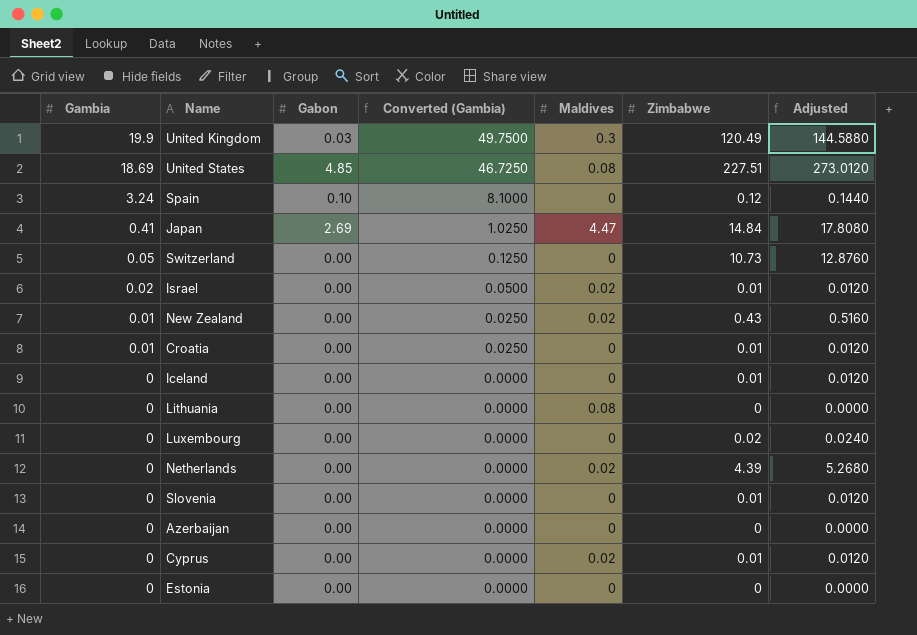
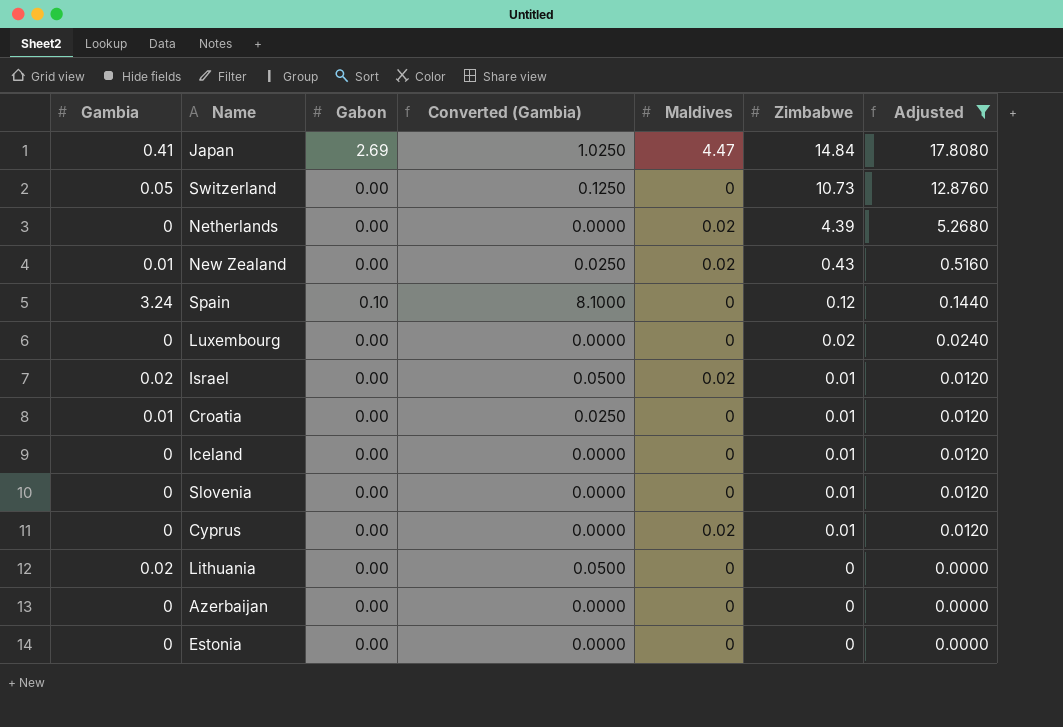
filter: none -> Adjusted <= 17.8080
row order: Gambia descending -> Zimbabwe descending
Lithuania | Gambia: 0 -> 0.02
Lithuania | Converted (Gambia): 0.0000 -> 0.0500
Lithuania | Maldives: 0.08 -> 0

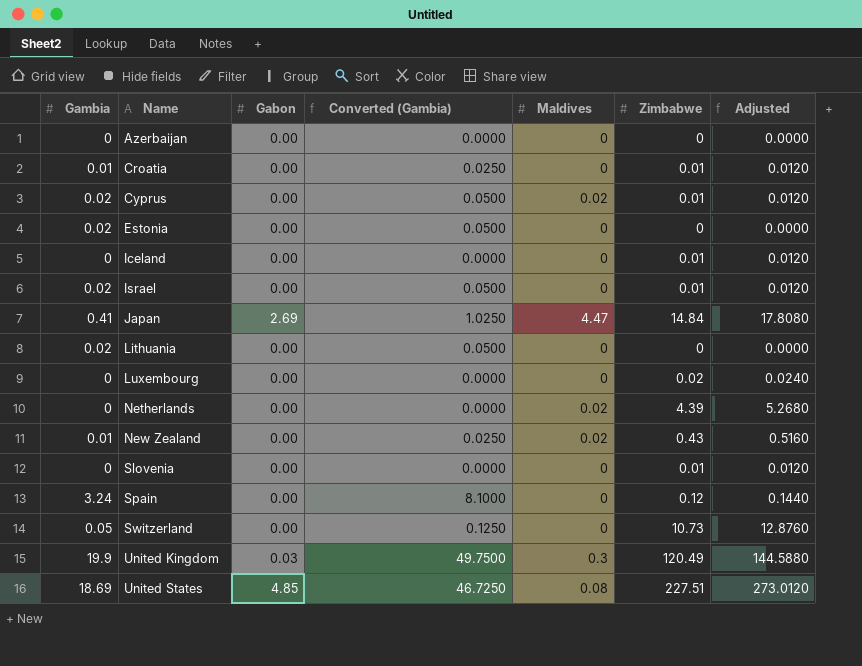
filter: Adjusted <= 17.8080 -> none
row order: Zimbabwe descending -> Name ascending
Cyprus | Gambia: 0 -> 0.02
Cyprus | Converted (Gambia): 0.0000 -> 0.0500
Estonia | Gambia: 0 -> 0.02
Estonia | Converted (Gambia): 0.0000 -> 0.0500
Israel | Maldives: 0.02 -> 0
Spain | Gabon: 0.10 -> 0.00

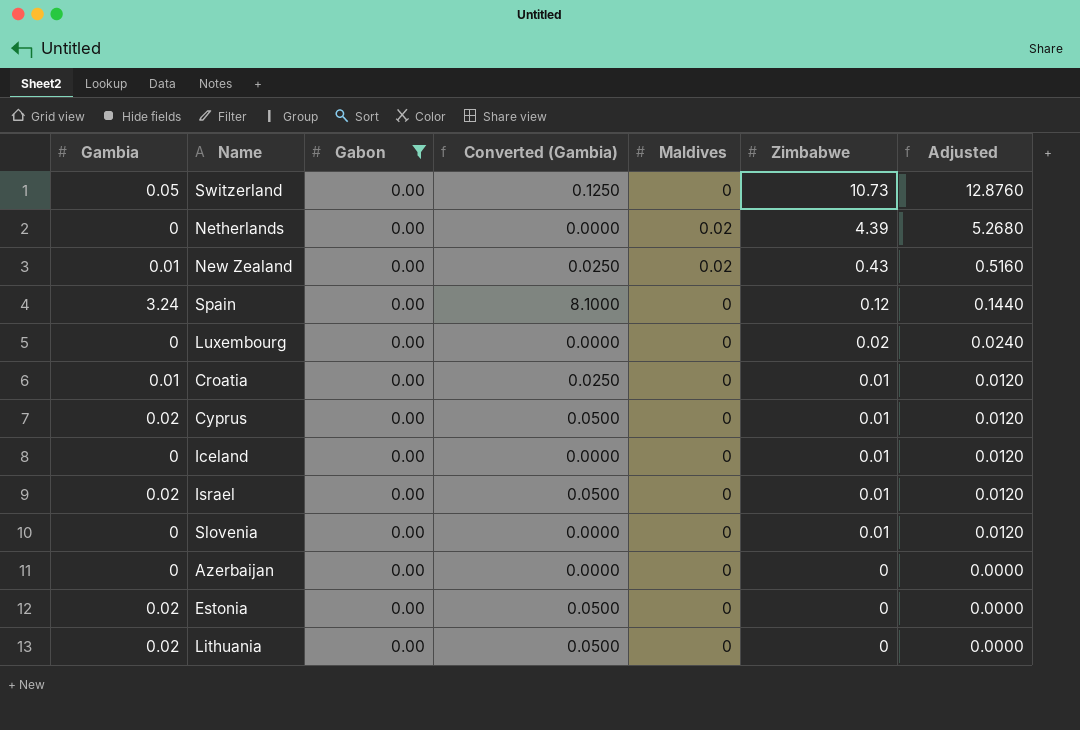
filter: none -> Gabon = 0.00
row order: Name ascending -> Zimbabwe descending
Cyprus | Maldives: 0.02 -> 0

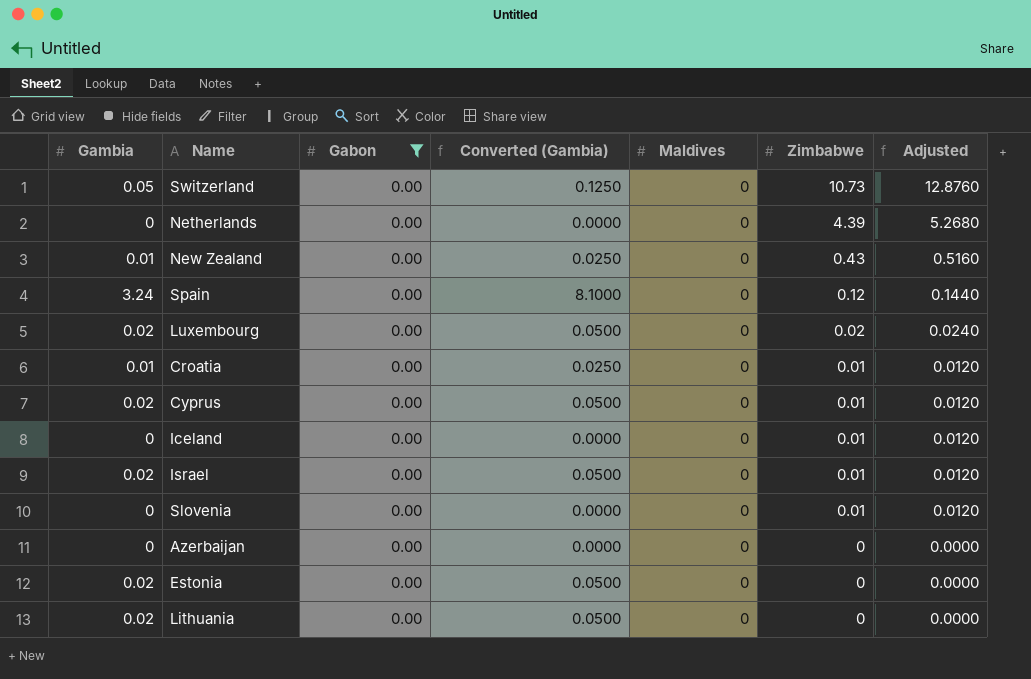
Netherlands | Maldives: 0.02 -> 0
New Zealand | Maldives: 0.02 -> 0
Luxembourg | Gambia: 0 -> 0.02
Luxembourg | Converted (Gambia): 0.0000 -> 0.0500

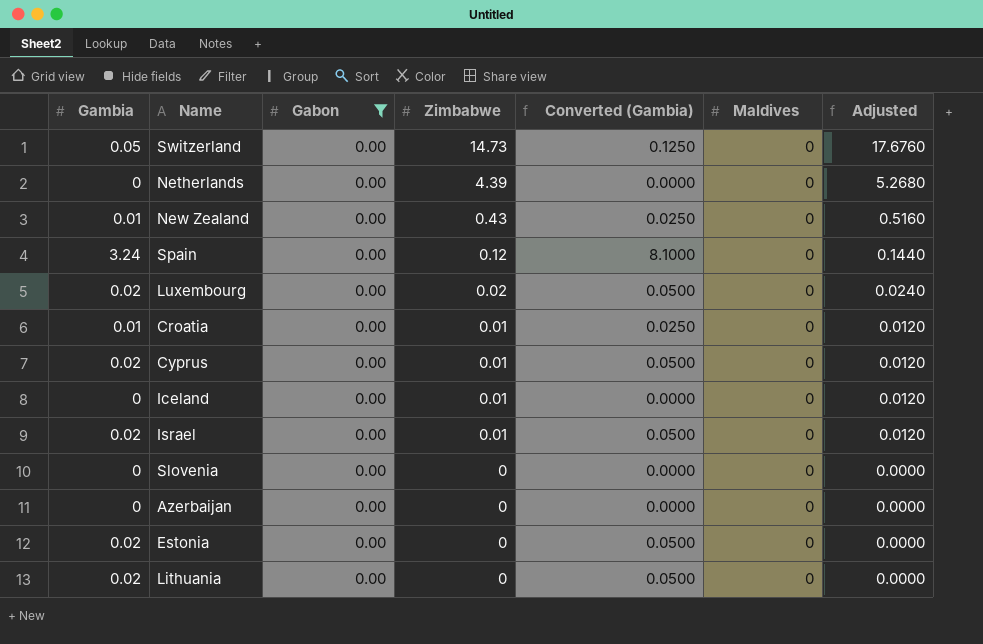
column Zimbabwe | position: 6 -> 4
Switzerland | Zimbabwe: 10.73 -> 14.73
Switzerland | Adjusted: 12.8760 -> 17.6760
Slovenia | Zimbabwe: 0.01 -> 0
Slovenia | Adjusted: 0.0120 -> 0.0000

= = = =

* _Exercise instructions_:
On how many lines of the data does the word "Zimbabwe" appear? Reply with the number alone.

* _Exercise response_:
6